Naserkhaki R1 ; Zamanzadeh S2 ; Baharvand H3 ; Nabavi SM1 ; Pakdaman H4 ; Shahbazi S1 ; Vosough M5 ; Ghaedi G6 ; Barzegar A7 ; Mirtorabi D7 ; Hedayatshodeh M8 ; Ehsani E9 ; Falahati M10 ; Hajipour MJ11 Show All Authors
Authors
  1. Naserkhaki R1
  2. Zamanzadeh S2
  3. Baharvand H3
  4. Nabavi SM1
  5. Pakdaman H4
  6. Shahbazi S1
  7. Vosough M5
  8. Ghaedi G6
  9. Barzegar A7
  10. Mirtorabi D7
  11. Hedayatshodeh M8
  12. Ehsani E9
  13. Falahati M10
  14. Hajipour MJ11
  15. Shahpasand K1
Show Affiliations
Authors Affiliations
  1. 1. Department of Brain and Cognitive Sciences, Cell Science Research Center, Royan Institute for Stem Cell Biology and Technology, ACECR, Tehran, Iran
  2. 2. Department of Molecular Biology, Islamic Azad University, Tehran Medical Sciences Branch, Tehran, Iran
  3. 3. Department of Stem Cells and Developmental Biology, Cell Science Research Center, Royan Institute for Stem Cell Biology and Technology, ACECR, Tehran, Iran
  4. 4. Department of Neurology, Shahid Beheshti University of Medical Sciences, Tehran, Iran
  5. 5. Department of Regenerative Biomedicine, Cell Science Research Center, Royan Institute for Stem Cell Biology and Technology, ACECR, Tehran, Iran
  6. 6. Mostafa Khomeini Hospital, School of Medicine, Shahed University, Tehran, Iran
  7. 7. Legal Medicine Research Center, Legal Medicine Organization, Tehran, Iran
  8. 8. Department of Emergency Medicine, Tehran University of Medical Sciences, Tehran, Iran
  9. 9. Department of Biology, Roudehen Branch, Islamic Azad University, Roudehen, Iran
  10. 10. Department of Nanotechnology, Faculty of Advance Science and Technology, Pharmaceutical Sciences Branch, Islamic Azad University, Tehran, Iran
  11. 11. Non-Communicable Diseases Research Center, Endocrinology and Metabolism Population Sciences Institute, Tehran University of Medical Sciences, Tehran, Iran

Source: ACS Chemical Neuroscience Published:2019


Abstract

Bipolar disorder is a complex neuropsychiatric disorder, characterized by intermittent episodes of mania and depression.
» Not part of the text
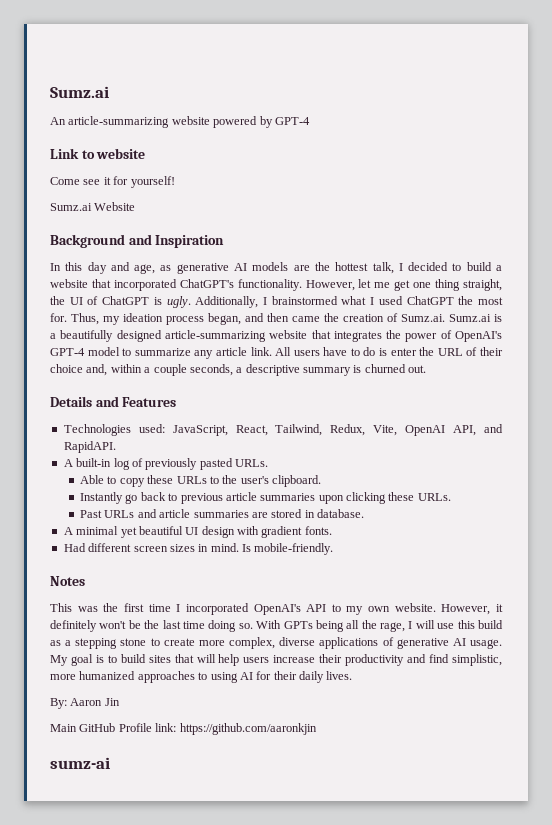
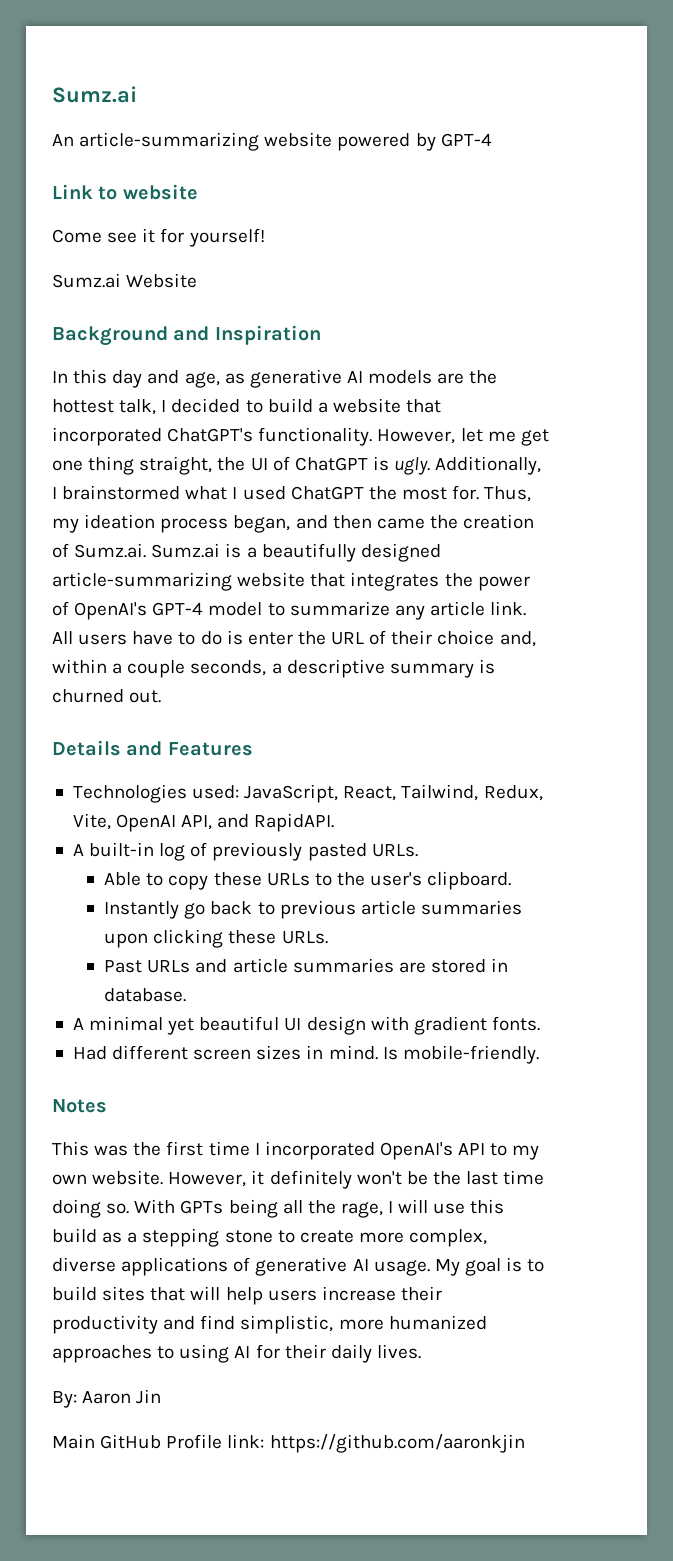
- sumz-ai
Recent studies have indicated argyrophilic grains, composed of hyperphosphorylated tau, are observable in postmortem brains of bipolar patients. It remains uncertain how tau hyperphosphorylation results in neurodegeneration upon the disease. Recent studies have demonstrated that phosphorylated tau at Thr231 exists in two distinct cis and trans conformations, in which cis pT231-tau is highly neurotoxic and acts as an early driver of tauopathy in several neurodegenerative diseases. We herein employed an in vitro model, which resembles some aspects of bipolar disorder, to study the cis p-tau mediatory role. We established GSK3β overexpressing SH-SY5Y cells and examined cell viability, cis p-tau formation, and lithium effects by immunofluorescence and flow cytometry. We found an increase in cis p-tau levels as well as viability decrease in the cell model. Furthermore, we discovered that lithium treatment inhibits cis p-tau formation, resulting in diminished cell death. We also examined BD and healthy human brain samples and detected cis p-tau in the patients' brains. Our results show that tauopathy, observed in bipolar disorder, is being mediated through cis p-tau and that a conformer could be the cause of neurodegeneration upon the disease. Our findings would suggest novel therapeutic target to fight the devastating disorder. © 2019 American Chemical Society.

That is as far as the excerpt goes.